Reading data from a file to a struct in C - c

Lets say i used the fread function to read data from a file to a struct. How exactly is data read to the struct? Lets say my struct has the following:
Int x;
Char c;
Will the first 4 bytes read go into x and the next byte go into c?
And if i read in more bytes than the elements in my struct can hold what's gonna happen?

Will the first 4 bytes read go into x and the next byte go into c?
Yes, unless your compiler has extremely strange padding rules (e.g. every member must be 8 byte aligned). And assuming Int is 4 bytes and Char is 1 byte.
And if i read in more bytes than the elements in my struct can hold what's gonna happen?
That's undefined behavior, unless perhaps the over-long write is not more than sizeof(YourStruct) in which case you'll only be writing to the padding bytes (which on a lot of platforms will be 3 bytes after the char).

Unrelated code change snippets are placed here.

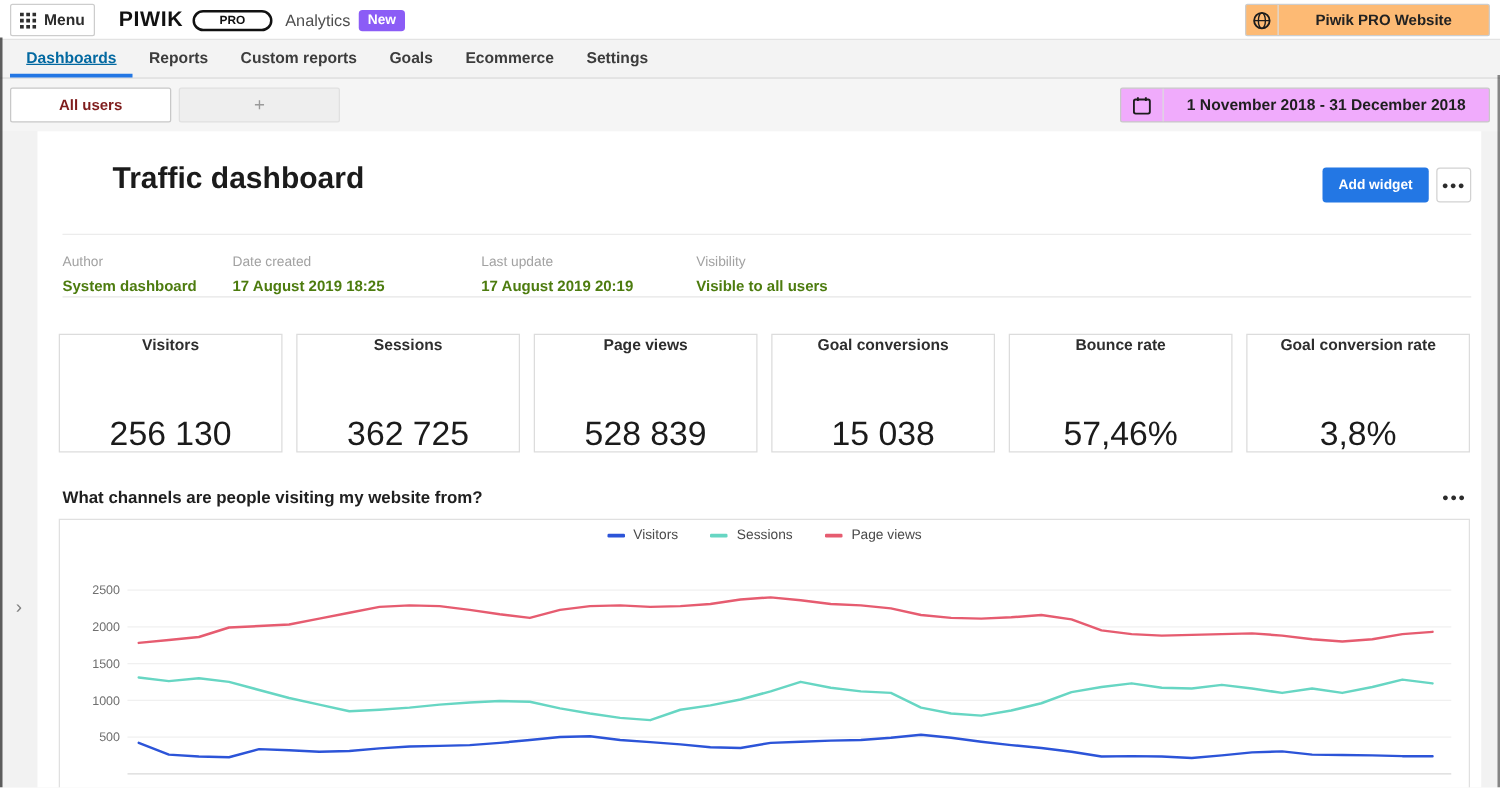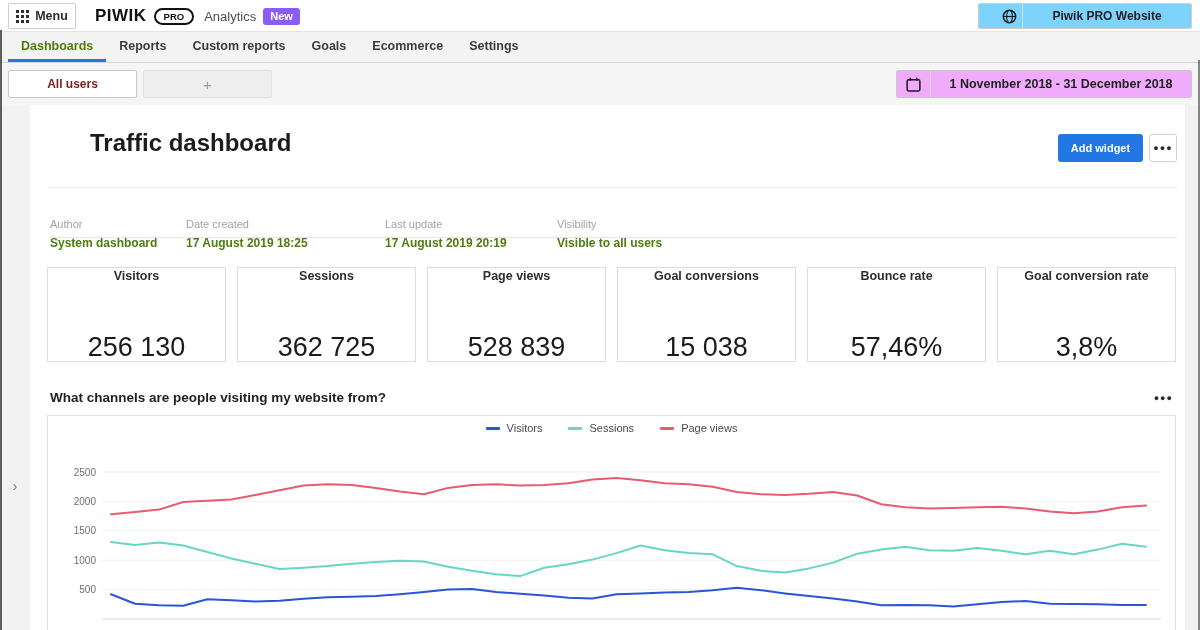--- a/index.html
+++ b/index.html
@@ -19,7 +19,7 @@
   .brand { position:absolute; left:95px; top:0; height:32px; display:flex; align-items:center; gap:7px; }
   .brand .piwik { font-size:17px; font-weight:800; letter-spacing:.5px; color:#111; }
   .brand .pro-pill { border:2px solid #111; border-radius:9px; font-size:9.5px; font-weight:800;
-    padding:0 8px; line-height:13px; color:#111; }
+    padding:0 20px; line-height:13px; color:#111; }
   .brand .product { font-size:13px; color:#4e4e4e; margin-left:3px; }
   .badge-new { background:#8b5cf6; color:#fff; font-size:11px; font-weight:700;
     border-radius:3px; padding:2px 7px; line-height:13px; }

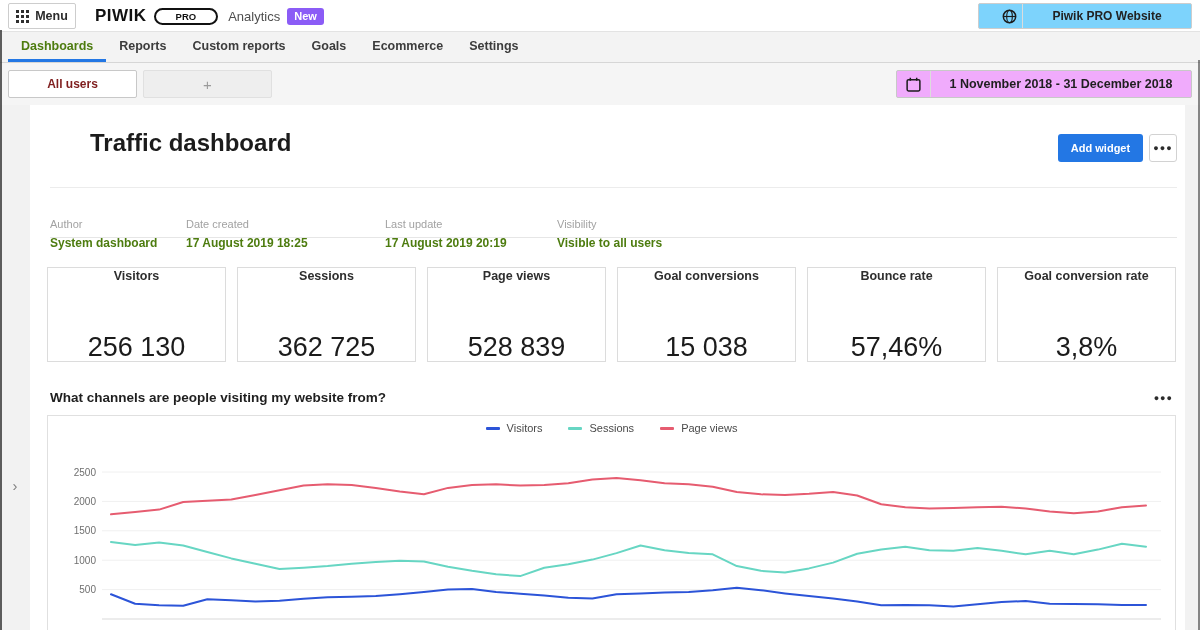--- a/index.html
+++ b/index.html
@@ -24,7 +24,7 @@
   .badge-new { background:#8b5cf6; color:#fff; font-size:11px; font-weight:700;
     border-radius:3px; padding:2px 7px; line-height:13px; }
   .top-right { position:absolute; right:8px; top:3px; height:26px; display:flex;
-    border:1px solid #cdcdcd; border-radius:2px; background:#7dd3fc;padding-left:18px; }
+    border:1px solid #cdcdcd; border-radius:2px; background:#fdba74; }
   .globe-cell { width:26px; display:flex; align-items:center; justify-content:center;
     border-right:1px solid #dcdcdc; cursor:pointer; }
   .site-cell { width:168px; display:flex; align-items:center; justify-content:center;

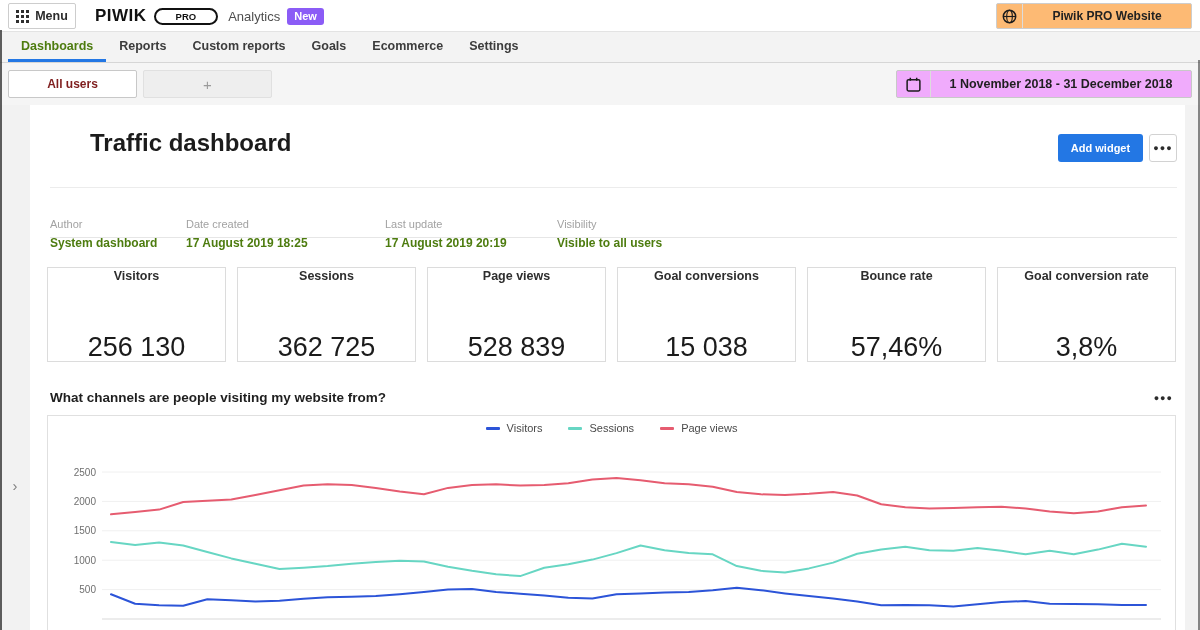--- a/index.html
+++ b/index.html
@@ -34,7 +34,7 @@
     background:#f3f3f3; border-bottom:1px solid #d6d6d6; display:flex; align-items:stretch; padding-left:8px; }
   .tab { display:flex; align-items:center; padding:0 13px; font-size:12.5px; font-weight:700;
     color:#3c3c3c; cursor:pointer; border-bottom:3px solid transparent; }
-  .tab.active { color:#4d7c0f; border-bottom-color:#2377e4; }
+  .tab.active { color:#0369a1; border-bottom-color:#2377e4;text-decoration:underline; }
   
   .filterbar { position:absolute; left:0; top:63px; width:1200px; height:42px; background:#f5f5f5; }
   .seg-btn { position:absolute; left:8px; top:7px; width:129px; height:28px; background:#fff;

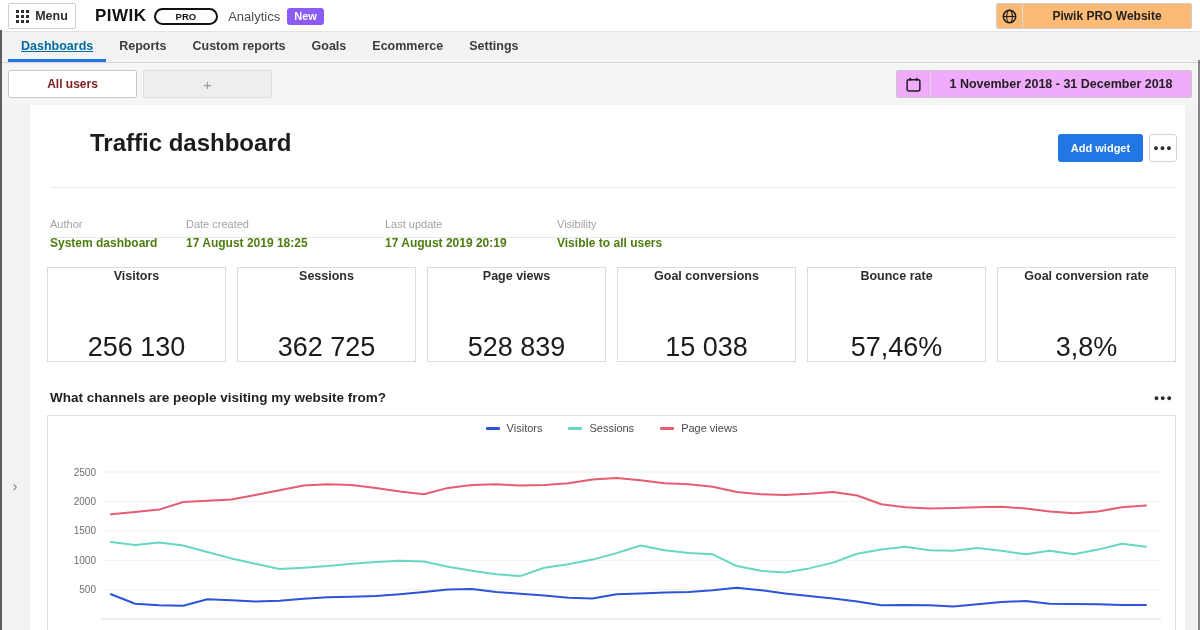--- a/index.html
+++ b/index.html
@@ -62,7 +62,7 @@
     border:1px solid #d2d2d2; border-radius:3px; color:#2c2c2c; font-size:9px; letter-spacing:1px;
     display:flex; align-items:center; justify-content:center; cursor:pointer; }
   .meta-row { position:absolute; left:20px; top:82px; width:1127px; border-top:1px solid #ececec;
-    display:flex; padding-top:30px; }
+    display:flex; padding-top:16px; }
   .meta-col .m-label { font-size:11px; color:#a2a2a2; margin-bottom:6px; }
   .meta-col .m-value { font-size:12px; font-weight:700; color:#4d7c0f; }
   .meta-col:nth-child(1){ width:136px; } .meta-col:nth-child(2){ width:199px; }

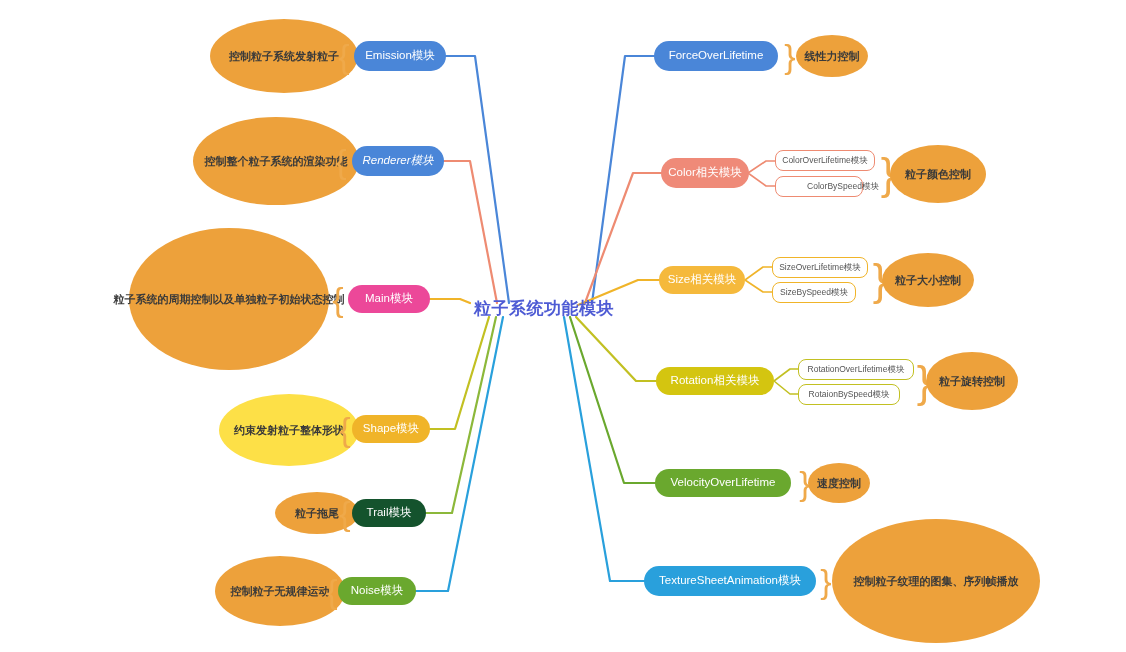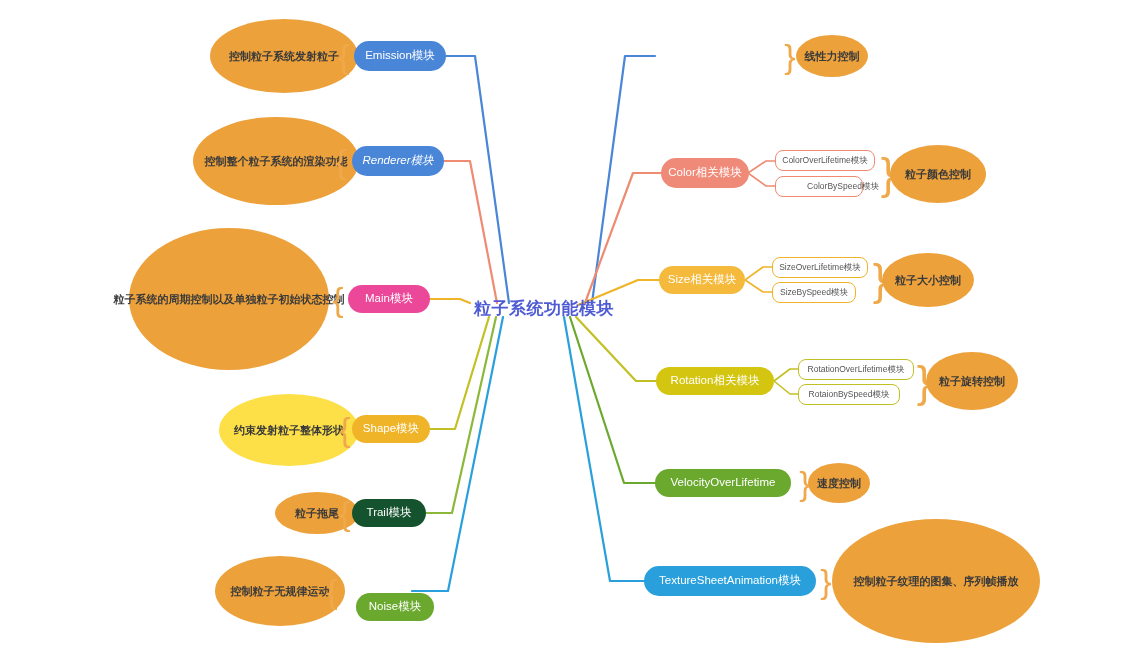--- a/index.html
+++ b/index.html
@@ -175,6 +175,9 @@
     <span>粒子系统功能模块</span>
   </div>
 
+  <div class="node pill" style="left:654px; top:41px; width:124px; height:30px; background:#4a86d8; font-size:11.5px;">
+    <span>ForceOverLifetime</span>
+  </div>
 
   <div class="node pill" style="left:661px; top:158px; width:88px; height:30px; background:#ef8a78; font-size:11.5px;">
     <span>Color相关模块</span>

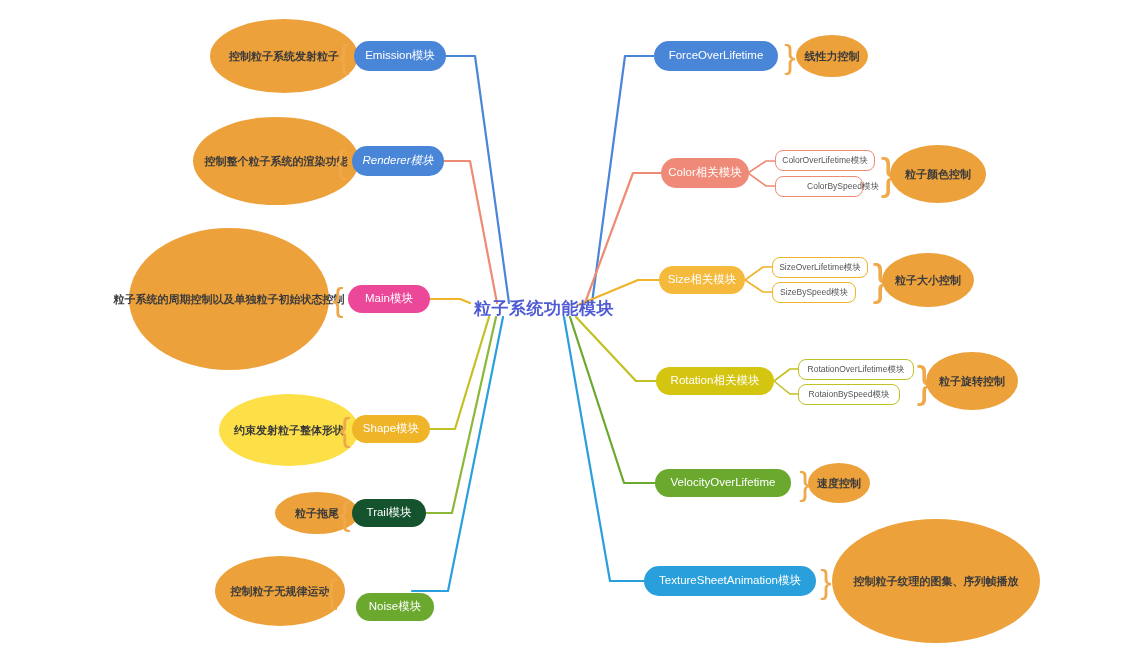--- a/index.html
+++ b/index.html
@@ -167,7 +167,7 @@
     <span>Trail模块</span>
   </div>
 
-  <div class="node pill" style="left:356px; top:577px; width:78px; height:28px; background:#6aa82e; font-size:11.5px;margin-top:16px;">
+  <div class="node pill" style="left:338px; top:577px; width:78px; height:28px; background:#6aa82e; font-size:11.5px;">
     <span>Noise模块</span>
   </div>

fread reads data byte-for-byte from a file (stream) into memory. Therefore, if what you're trying to read is a struct, the byte layout of the struct in the file must exactly match the layout your compiler has chosen for the struct in memory.
So the question of "How does fread read from a file?" really boils down to, "How does the compiler lay out structs in memory?"
And the answer to that question is, it's partly determined by the rules of the C language, and it's partly up to the compiler.
So if you want to read structures from a file, you have three choices:
Learn everything you can about the C rules for laying out structures in memory, and the choices compilers can make in interpreting these rules. Keep all these rules in mind as you design your structures and your data file formats. (This is not an impossible task. Many programmers take this approach to file i/o all the time.)
Don't worry about the layout too much. Define your structures, and write them out to files using fwrite. Then the files are automatically readable using fread -- at least, as long as the program doing the reading is running on the same kind of machine, and was compiled by the same compiler using the same settings. (This, too, is a popular strategy, and works much of the time.)
Don't use fread to read structures form a file. (And although it sounds defeatist, this is my own preferred argument.)
There's much, much more that could be said abut this question. If you choose approach 1, as I've already said, you're going to have to learn everything you can about the C rules for laying out structures in memory, and the choices compilers can make in interpreting these rules. If you choose approach 3, you have to learn some decent techniques for doing so without using fwrite and fread. But I'm not going to launch into long explanations of either of those topics here. I'm sure someone else will post some links, or you could start with Chapter 17 of these C programming notes.

Related

Confusion about files in C?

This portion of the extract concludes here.